- **EXERCISE**
Across the entries below, tally every line that holds the string "html" and reply with the number only.

- **RECORDS FOR THIS TASK**

-.-.-

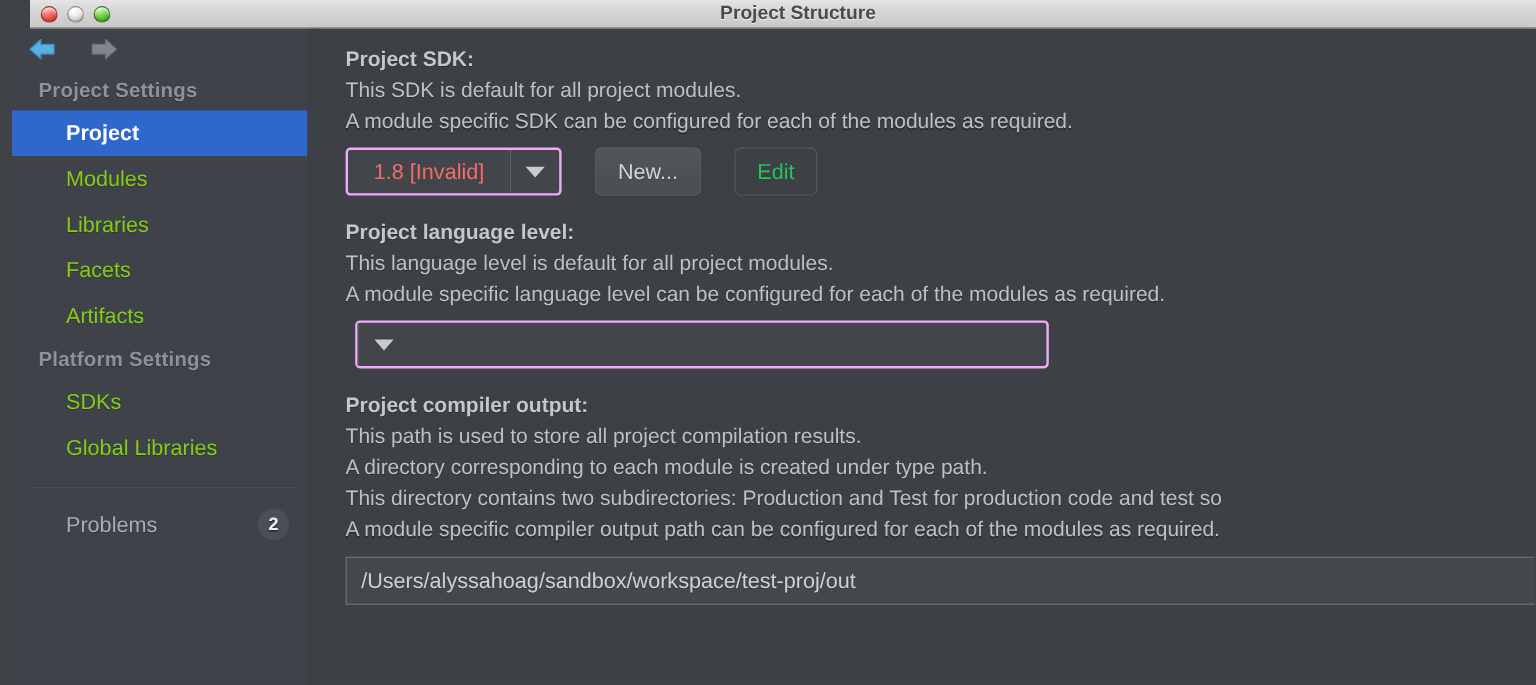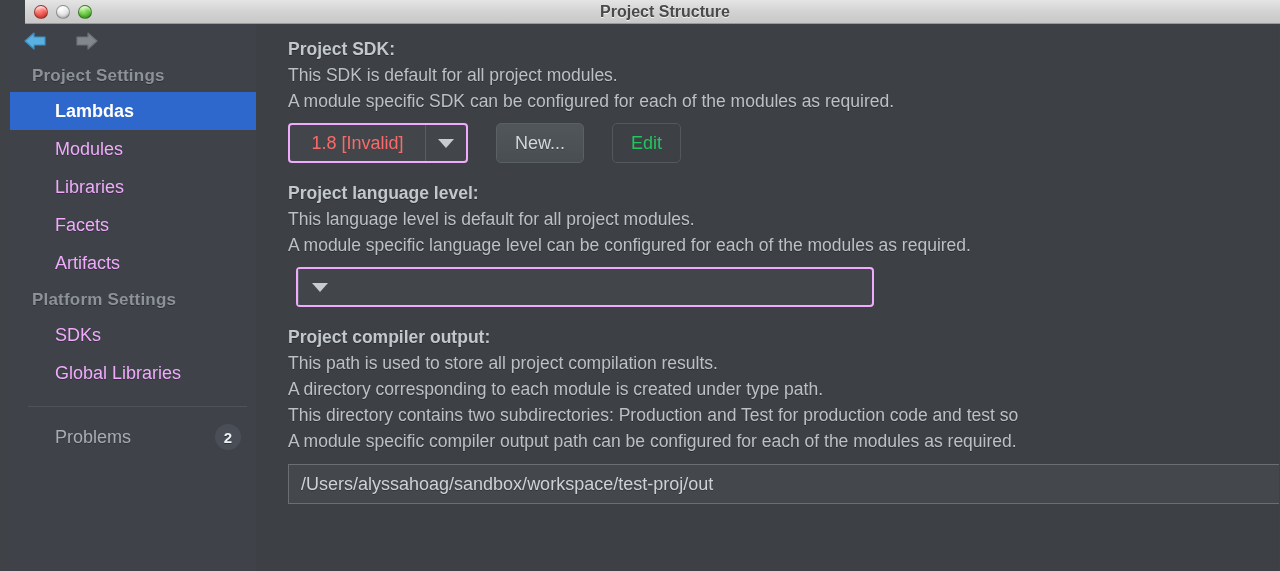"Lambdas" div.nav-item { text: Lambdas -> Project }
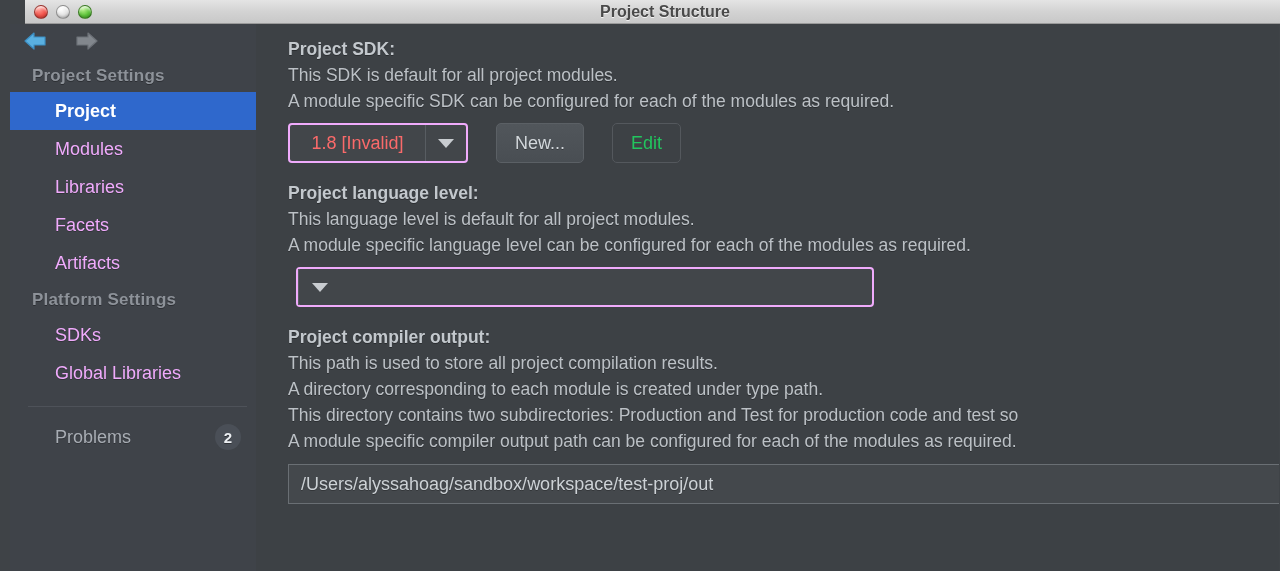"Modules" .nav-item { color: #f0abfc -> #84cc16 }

-.-.-

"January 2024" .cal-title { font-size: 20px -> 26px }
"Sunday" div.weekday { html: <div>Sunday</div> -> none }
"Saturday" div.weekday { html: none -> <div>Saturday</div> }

-.-.-

- **REPLY**
2